Swedish debt to GDP ratio has fallen below 30% in June 2023, the lowest level in the last 30 years

by Straight_Ad2258

18 comments
  1. I think its time for the European countries to run a good amount of public spending.

    Scandinavian countries and Germany in this case,

  2. Interest payments really are a heavy drain on public funds. I also wonder how often benefits of the loan outweigh the total payback amount and lost opportunity (through interest).

  3. What happened around 2000 when it dropped by 15 percent points?

  4. Japan has like 220%.
    Debt isn’t the problem if you have invested it into to something with value like bridge or a nice train system. It sucks if it goes into consumptional things like retirement payments

  5. Meanwhile in eastern neighbour Finland, debt to gdp at all time high and future seems bad.

  6. Hight debt isn’t necessarily bad and low debt isn’t necessarily good.

  7. Italy is like 150% and many people claim that we’re suffering from EU-imposed austerity, we live in an extremely libertarian country, and so on 😂

  8. Congratz to Sweden. In Czechia, the trend is totally opposite

  9. I hate charts with an axis scale starting at some arbitrary number.

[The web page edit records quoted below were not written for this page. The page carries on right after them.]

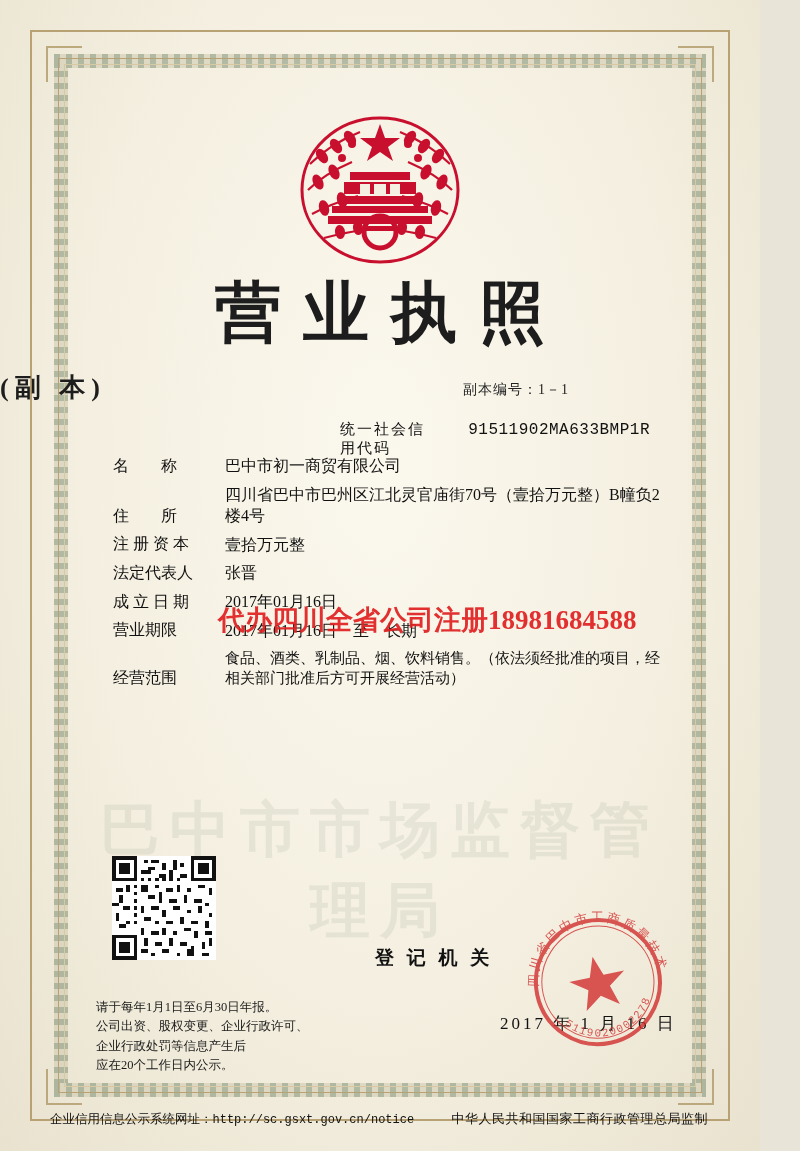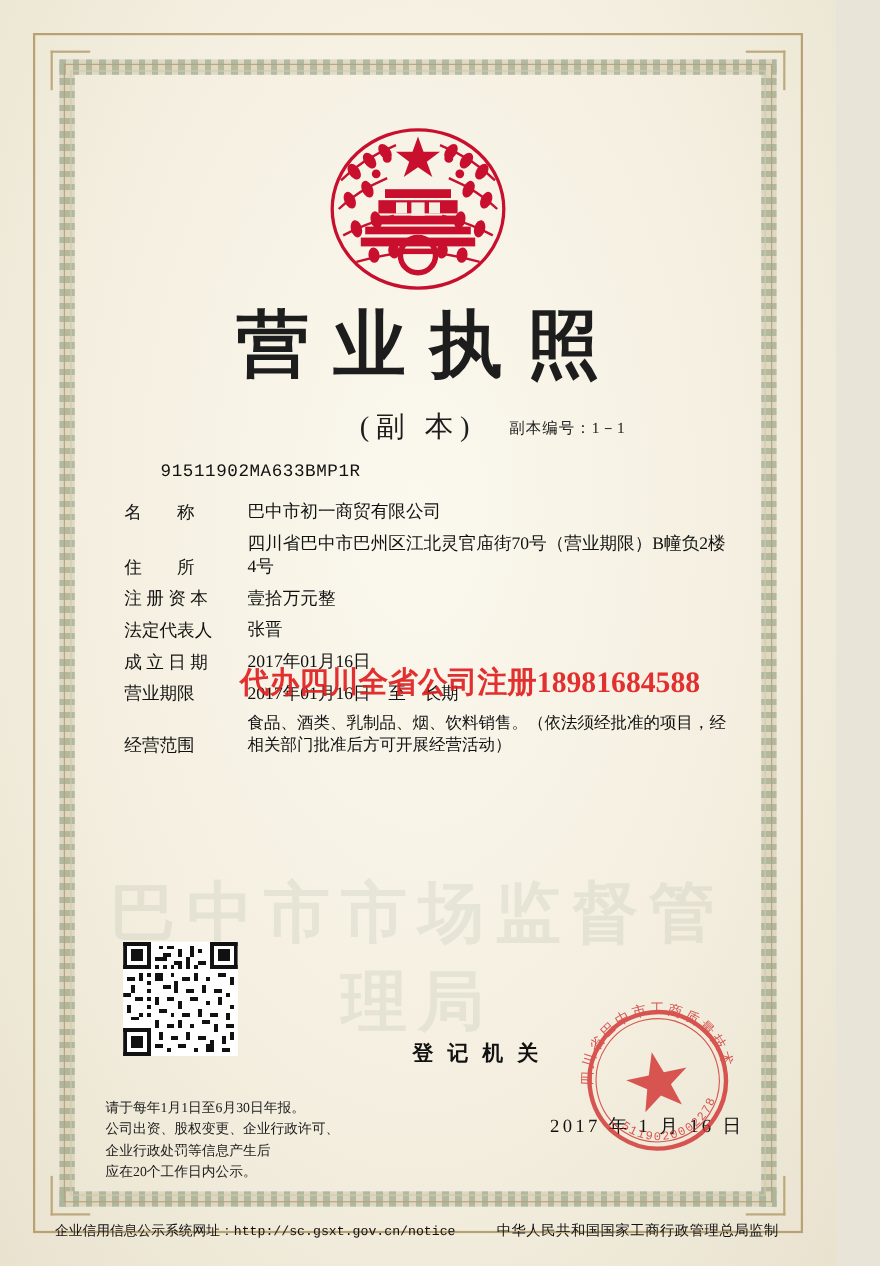"(副 本)" .subtitle { font-weight: normal -> bold; text-align: center -> none }
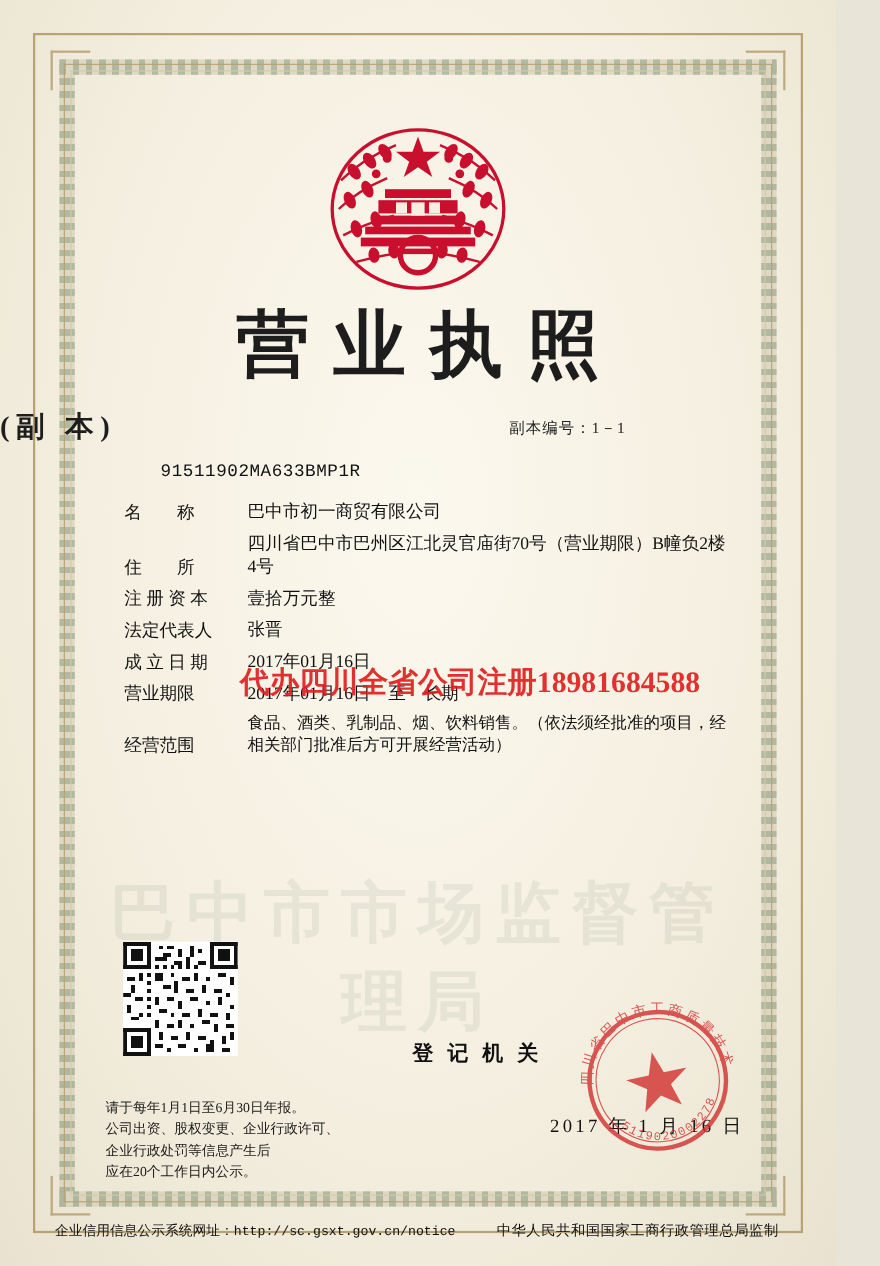"统一社会信用代码" span.code-label { html: none -> <span>统一社会信用代码</span> }
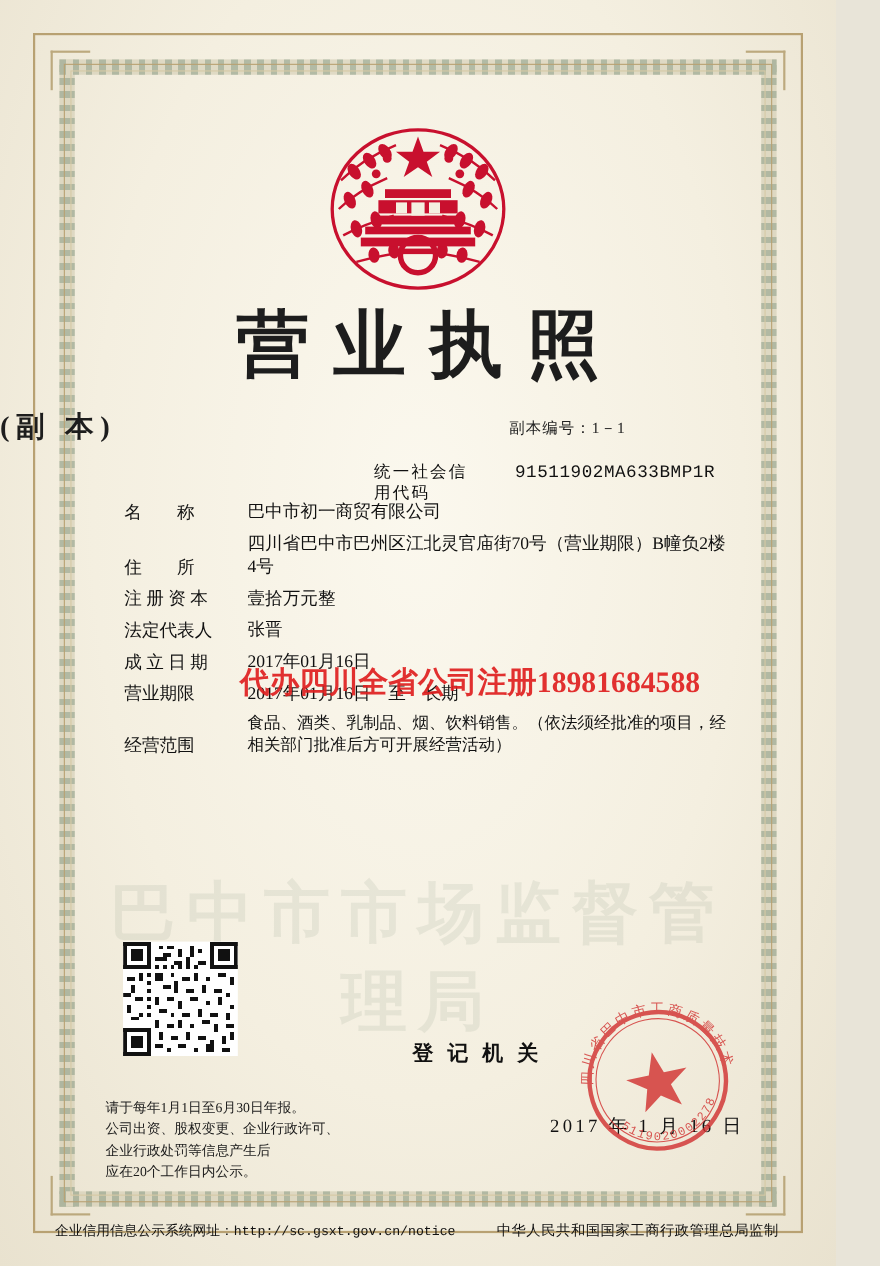"四川省巴中市巴州区江北灵官庙街70号（营业期限）B幢负2楼4号" span.f-value { text: 营业期限 -> 壹拾万元整 }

  10. Sweden is an interesting place, because they tend to be ahead of the curve in everything. They were the first one to invent the big redistributory welfare state. But also the first one to sort of backpedal from it, like, turning retirement / pension more savings-like and less like a pyramid scheme, now getting spending under control, it appears, and so on.

  11. To understand the whole picture you should look at Swedish household debt. Sweden has extremely long mortgages.

  12. A fucking chart that begins at 30 and ends at 70. We need a name for these kinds of visualization crimes.